We already use the word, in other words. Will continued use of it prompt police inquiries? Count on it. Will this be stupid and harassing and affect people invisible to the rest of us? Again: count on it. The only consequences you can count on are the unintended ones.

Outlandish?  The Roman Catholic position, as I understand it, is that only the "rhythm method" is approved.  Even condoms are unacceptable.  The history of the anti-abortion movement is the extreme position of Catholicism moving to the mainstream of American society via evangelicals and fundamentalists, who are traditionally (and usually) virulently "anti-papist."  I wouldn't say any contraceptive method short of "pulling out" or just trying to time it to the woman's fertility cycle was safe.

Not having now read the draft Dobbs opinion, and reading the continuing news on it.  Or keeping the egregious Hobby Lobby decision in mind (which involved birth control, if you will recall).

Digby wrote recently in favor of pressuring the National Archives to recognize the passage of the Equal Rights Amendment as a solution to this crisis.  But considering how the Roberts court gutted the VRA, a law written specifically to enact the 15th  Amendment, what chance does the ERA have?  It has no enforcement mechanism (unlike the 13th Amendment, which disallows any laws regarding slavery) of its own, like the 15th.  The Court could just gut any law based on an ERA.  That it would, in its current conformation, is virtually a certainty.

And any law challenged for violating the ERA could easily be defined as not being a violation. 

I'm coming to the conclusion that what we need is a constitutional amendment controlling the jurisdiction of the courts.  Not that I think that wise, but the complete lack of wisdom or judicial restraint betrayed by the Court now makes radical solutions not only thinkable, but necessary.

Especially as long as the courts have the last say on definitions.

1 comment:

  1. The hierarchy position is that, most Catholics ignore them and use real birth control despite what the bishops who push that line push and a lot of them don't push it at all.

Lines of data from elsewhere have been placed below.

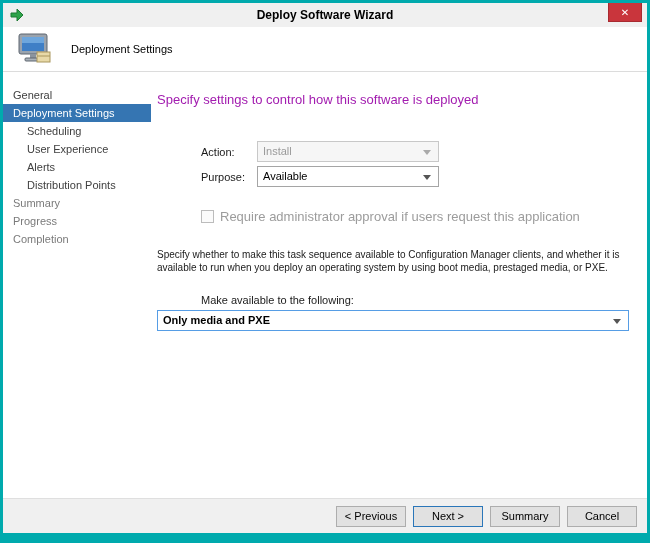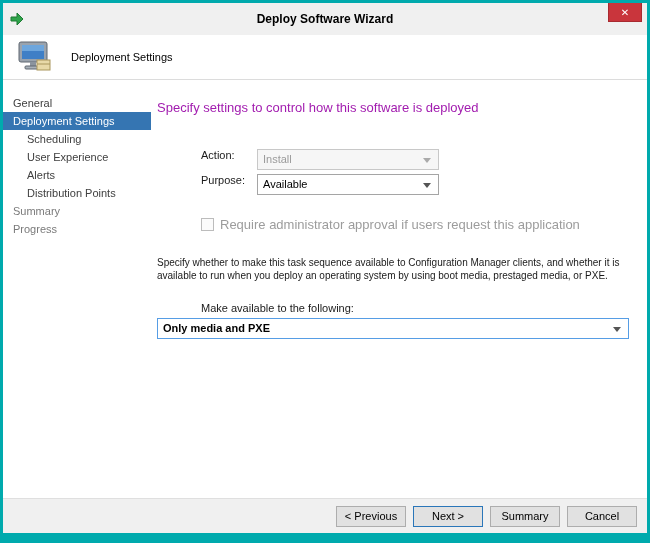"Deploy Software Wizard" .titlebar { height: 32px -> 24px }
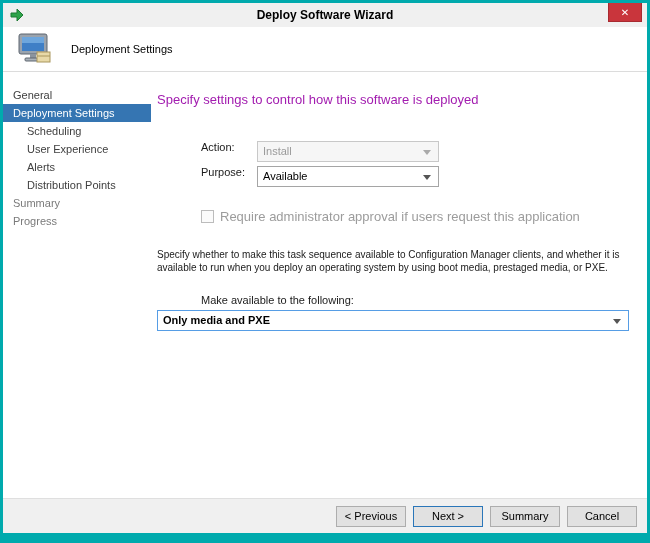"Action:" .form-row { align-items: flex-start -> center }
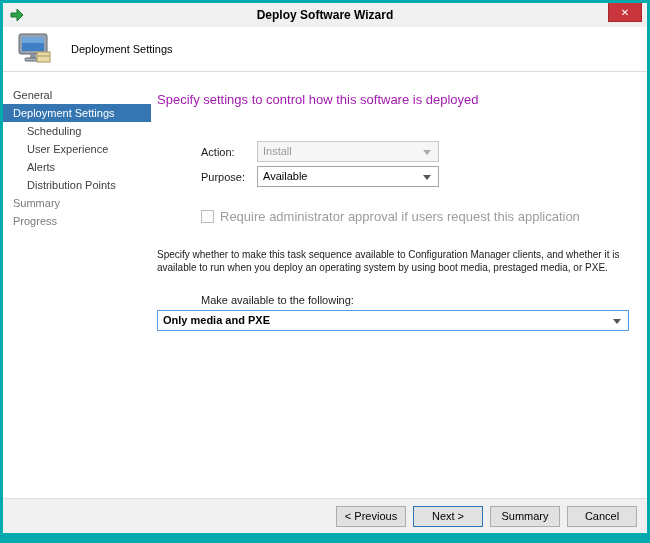"Completion" div.side-item { html: none -> <div>Completion</div> }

Some openly disagreed with it in the past, I'd bet some still do.
    The political use of birth control and privacy will be as disingenuous as Trump's or the Bush position on abortion would. I would bet any of them finding themselves with an unwanted pregnancy or the prospect of one they caused would encourage or try to force an abortion and they would pay for it and for it to be hushed up. As I recall there was such an accusation made against a priest among the accusations and revelations of ordained hypocrisy on such issues.